Las Cruces and the Suspension of Disbelief

“Does anyone know of a good curandera?” I was having lunch in the Teacher’s Room of a southern New Mexico elementary school, and one of my co-workers was asking for advice. Curandera? I looked to my friend who usually helped me when I didn’t understand bits of the Spanglish that was commonly spoken there. “It’s...like a white witch, someone who can heal you,” she whispered. The other teacher went on, “It’s for my wife, she is bewitched.” By this time, I was pretty sure that this was all a joke and became even more convinced when he went on to explain that for the first 15 years of marriage, all went well; but for the last 15 years his wife has not been herself. Ha! I thought to myself—this is going to turn into one of those funny menopause stories.

I was very wrong. Everyone, it seemed, had a curandera to recommend—a friend of a cousin, a neighbor’s auntie, someone in an adobe house just around the corner from that little butcher shop on Rio Grande Street… I looked from face to face, amazed that I was hearing this conversation from these well-educated people.

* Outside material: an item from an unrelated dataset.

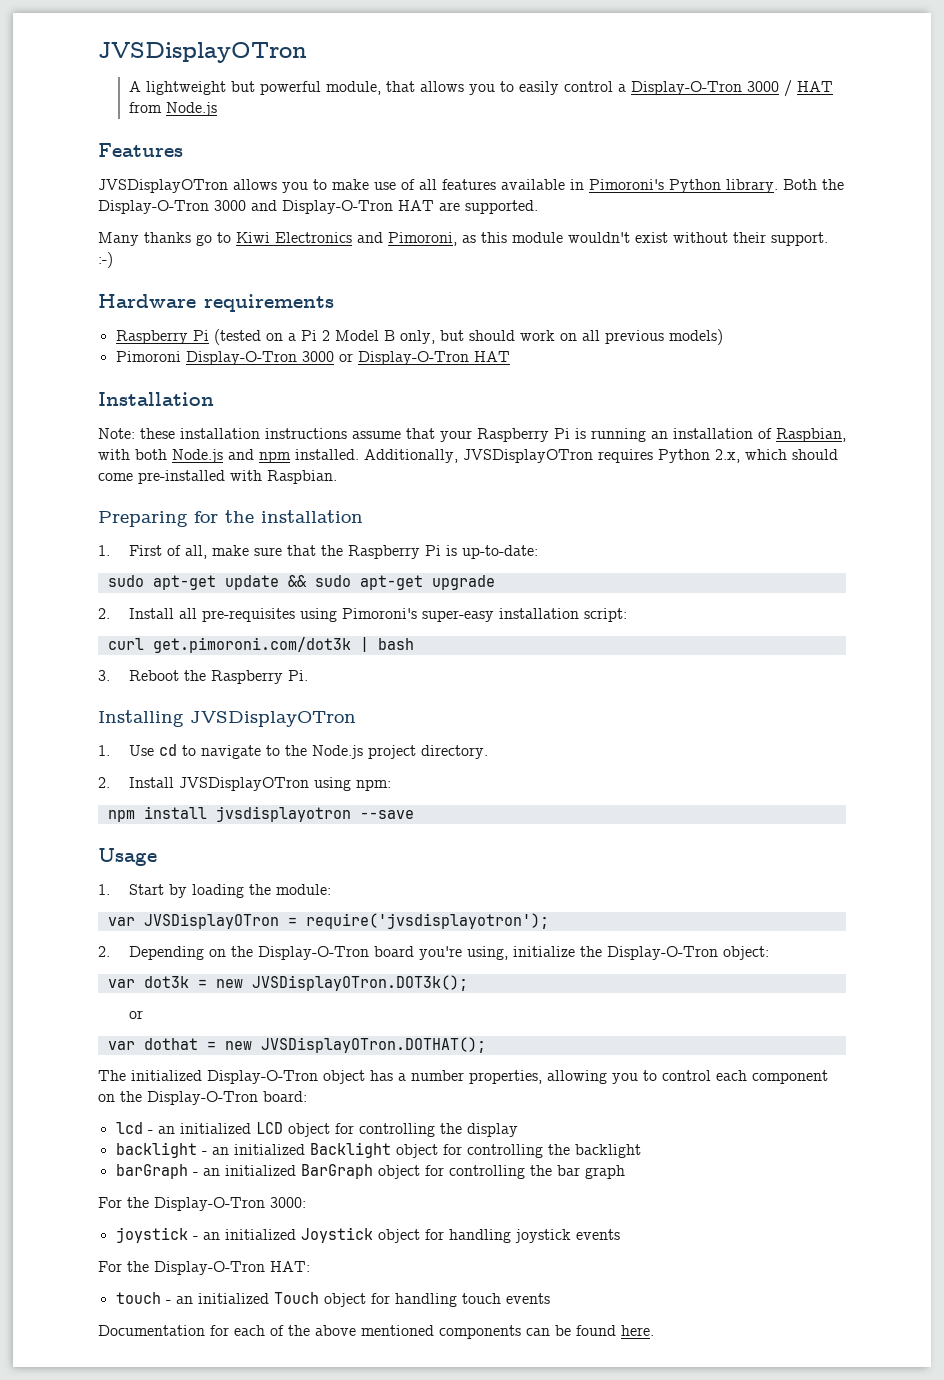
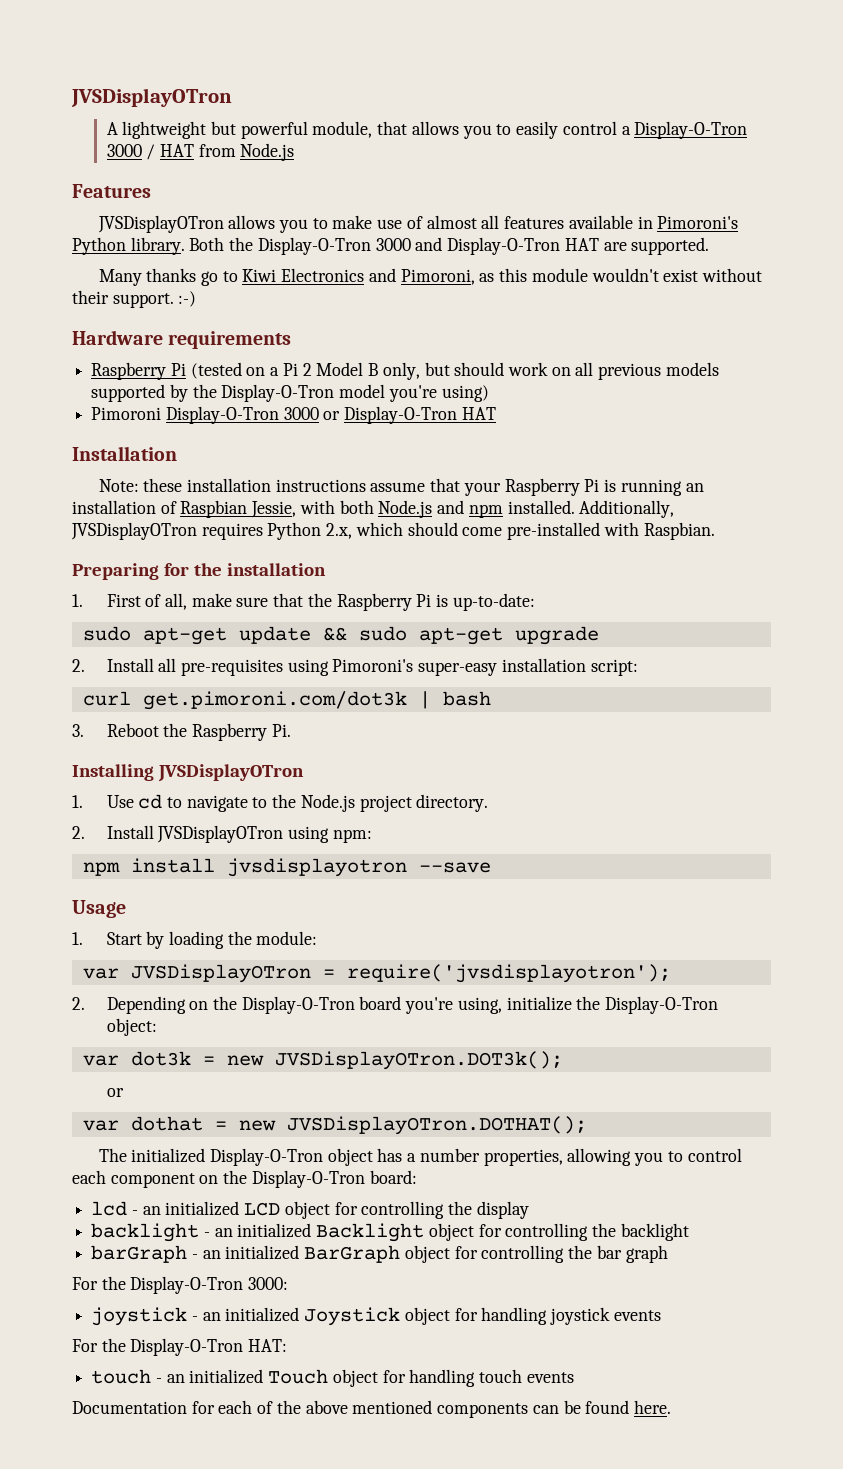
(415, 184) none -> [426,215,477,229] almost
[668,329,723,345] models) -> [665,362,719,376] [91,384,489,402] models supported by the Display-O-Tron model you're using)
[776,428,846,442] Raspbian, -> [180,500,297,518] Raspbian Jessie,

I should have known better. When we first moved to Las Cruces in the late 1990s I was convinced that we had come to another world, maybe even another universe, given the wild desert and mountain landscape that was so different from our sheltered New England hills. The more I got to know the people, the more I really believed that I was somewhere far, far away from all that was familiar.

Our butcher, for instance, sold the best meat in the world. It all came from nearby ranches. You could practically cut the steaks with a fork and the flavor was unbelievable. He was a mesmerizing character who told stories to us the whole time he was putting together our order. We would just stand there, gazing at him and nodding, our hands hanging loosely at our sides. We spent a lot of time in that shop, listening to strange tales of people lost in the mountains, or thrown from their cars in horrendous accidents. Then we would gather up our bundles and say goodbye. When we went outside into the glaring sunlight, we would shiver a bit and look at each other and say, “Did you notice how sharp his teeth were?”

It is a strange and otherworldly place, Las Cruces. All of New Mexico has an indefinable mystery about it. That must be what they try to express by phrase “The Land of Enchantment”—but those are just words. You have to come here to experience the eery and unearthly sensations. Come with an open mind and be ready to be amazed.